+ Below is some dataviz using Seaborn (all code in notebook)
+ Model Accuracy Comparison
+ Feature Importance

===

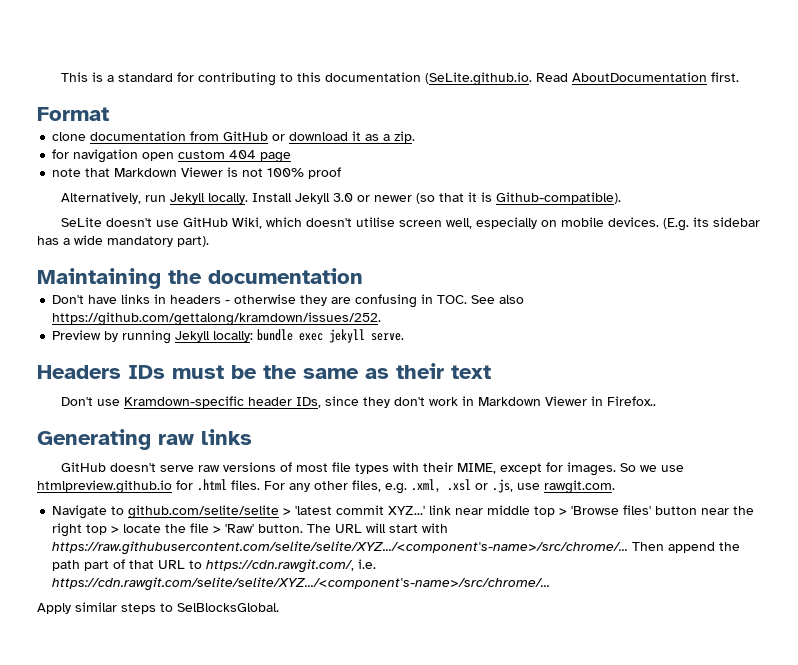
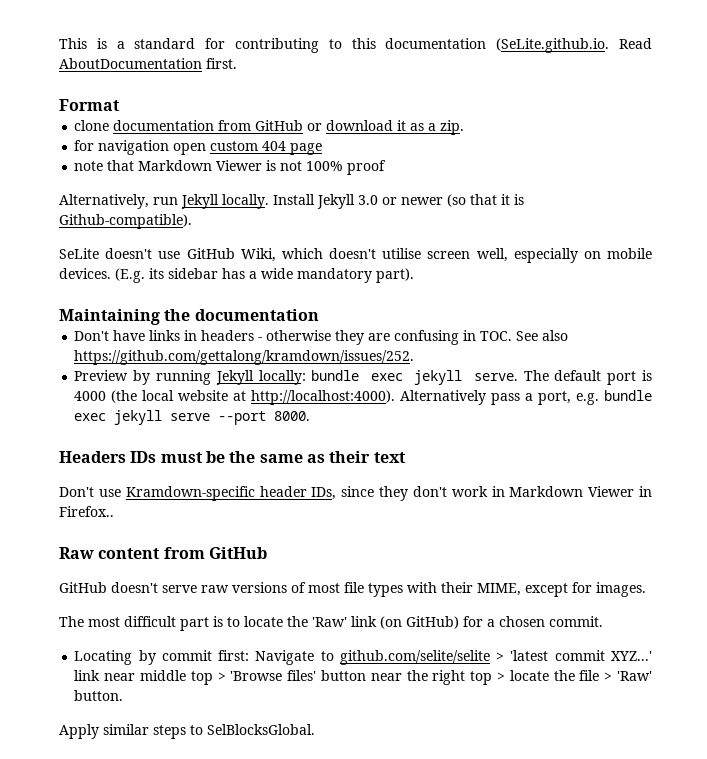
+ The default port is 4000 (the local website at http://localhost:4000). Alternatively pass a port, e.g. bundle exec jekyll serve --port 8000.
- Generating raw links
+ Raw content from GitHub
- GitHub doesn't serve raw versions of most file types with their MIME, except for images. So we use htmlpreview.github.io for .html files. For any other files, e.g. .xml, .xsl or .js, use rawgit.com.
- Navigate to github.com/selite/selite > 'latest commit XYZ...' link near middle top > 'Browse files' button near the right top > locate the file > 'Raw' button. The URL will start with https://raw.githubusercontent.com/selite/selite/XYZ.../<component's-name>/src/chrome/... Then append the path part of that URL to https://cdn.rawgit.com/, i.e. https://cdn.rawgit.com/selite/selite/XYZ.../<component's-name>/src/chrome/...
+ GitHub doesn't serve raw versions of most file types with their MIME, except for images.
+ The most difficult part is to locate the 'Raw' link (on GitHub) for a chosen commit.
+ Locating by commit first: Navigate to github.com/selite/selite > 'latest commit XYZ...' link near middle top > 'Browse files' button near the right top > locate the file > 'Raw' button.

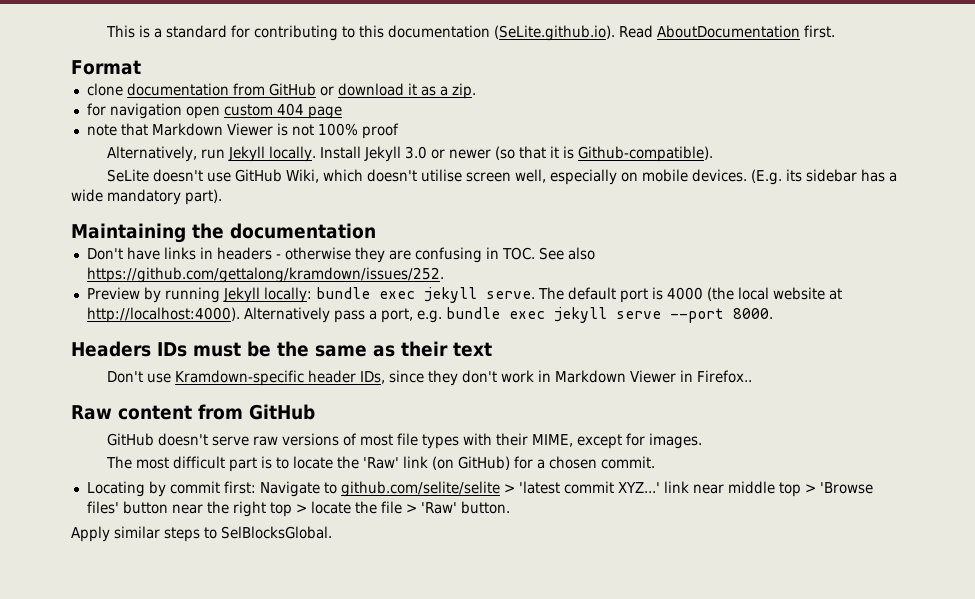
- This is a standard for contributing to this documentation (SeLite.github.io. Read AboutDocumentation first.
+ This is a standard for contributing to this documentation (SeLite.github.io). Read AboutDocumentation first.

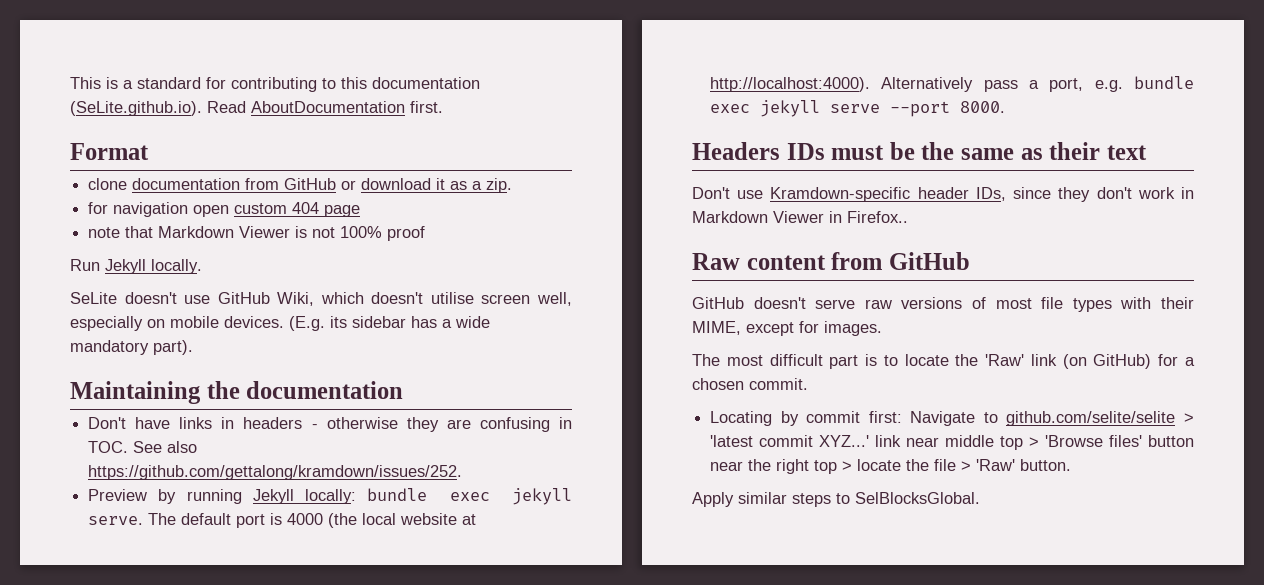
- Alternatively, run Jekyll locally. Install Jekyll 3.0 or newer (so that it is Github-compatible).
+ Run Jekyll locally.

===

#### Task instructions:
Which lines of the records above hold the word "locate"? Copy each of them.

#### Solution for this problem:
- Navigate to github.com/selite/selite > 'latest commit XYZ...' link near middle top > 'Browse files' button near the right top > locate the file > 'Raw' button. The URL will start with https://raw.githubusercontent.com/selite/selite/XYZ.../<component's-name>/src/chrome/... Then append the path part of that URL to https://cdn.rawgit.com/, i.e. https://cdn.rawgit.com/selite/selite/XYZ.../<component's-name>/src/chrome/...
+ The most difficult part is to locate the 'Raw' link (on GitHub) for a chosen commit.
+ Locating by commit first: Navigate to github.com/selite/selite > 'latest commit XYZ...' link near middle top > 'Browse files' button near the right top > locate the file > 'Raw' button.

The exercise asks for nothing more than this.